Bundestrainer Joachim Löw hat den Verfall der Sitten in der Bundesliga beklagt und die Provokateure an den Pranger gestellt.

"Leider gibt es in der Bundesliga immer wieder Begegnungen, die durch Provokationen mancher Spieler hektisch ablaufen. Das sorgt für den Verlust der fußballerischen Qualität", schrieb Löw in einer Kolumne für die "Sport Bild": "Deshalb vertrete ich die Meinung: Akteure, die auf dem Platz den Gegner mit Sprüchen, Tritten auf den Fuß oder ständigem Trikot-Zupfen provozieren, schaden einem erfolgreichen Spiel."

In der Bundesliga hat vor allem Abwehrspieler Maik Franz von Eintracht Frankfurt den Ruf eines Provokateurs. Einen Spieler aus der Eliteklasse wollte Löw allerdings nicht als negatives Beispiel heranziehen. Der Bundestrainer bezog sich stattdessen auf den Engländer Peter Crouch vom Premier-League-Klub Tottenham Hotspur. Crouch hatte im Viertelfinale der Champions League bei Real Madrid nach zwei groben Fouls innerhalb weniger Minuten schon in der Anfangsphase die Gelb-Rote Karte gesehen.
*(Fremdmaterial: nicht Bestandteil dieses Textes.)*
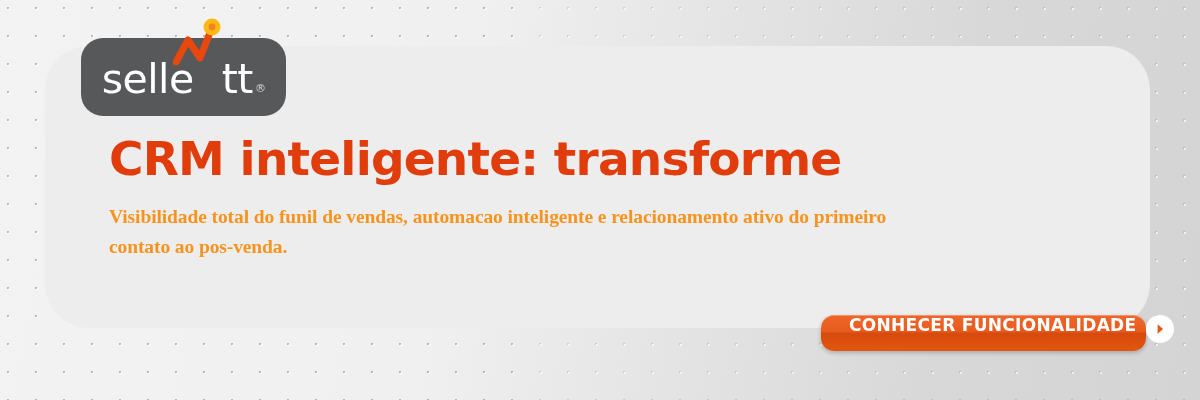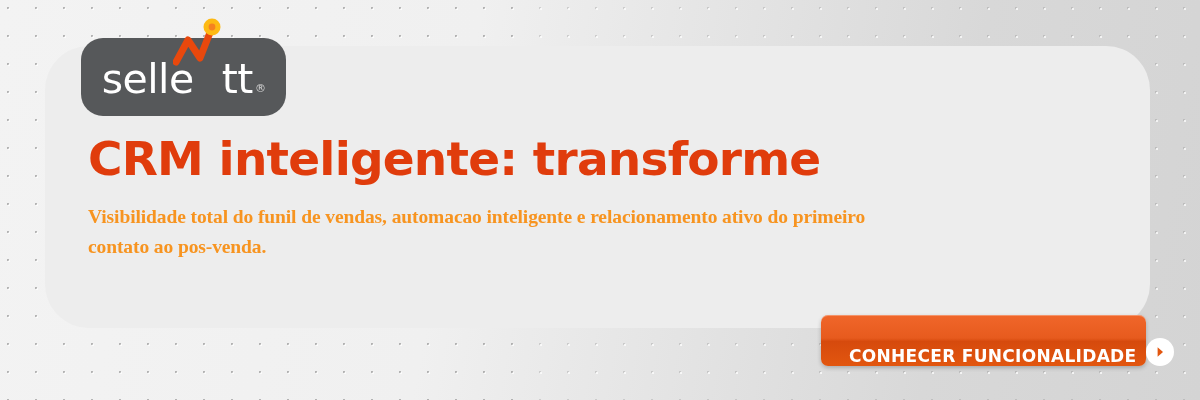"CRM inteligente: transforme" #content { left: 88px -> 109px }
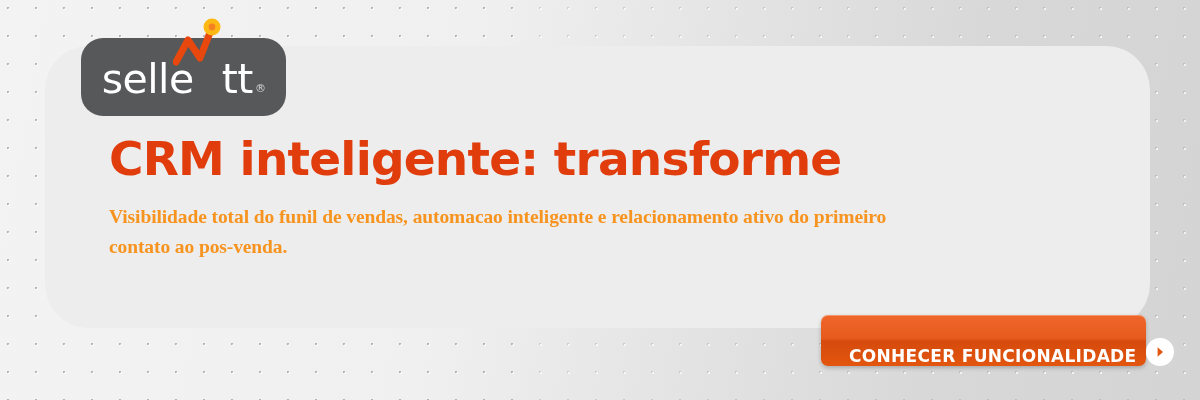"CONHECER FUNCIONALIDADE" #cta-button { align-items: flex-end -> flex-start; border-radius: 7px -> 13px; height: 51px -> 36px }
"Wer so spielt, muss mit den Folgen für sich und seine Mannschaft leben und ist dann auch daran schuld, wenn das Spiel negativ verläuft", erklärte Löw, der Mittelfeldspieler Sven Bender vom Spitzenreiter Borussia Dortmund als positives Beispiel anführte: "Er ist klasse in der Ball-Eroberung, erfüllt seine Aufgabe, reklamiert nicht bei Schiedsrichter-Entscheidungen und provoziert auch nicht den Gegner. Er konzentriert sich nur auf seine Aufgabe."

Ein ähnlich gutes Zeugnis stellte Löw seinen Nationalspielern Sami Khedira und Philipp Lahm aus: "Sie konzentrieren sich auf den Fußball und fallen nicht durch eine große Theatralik oder unnötige Fouls auf."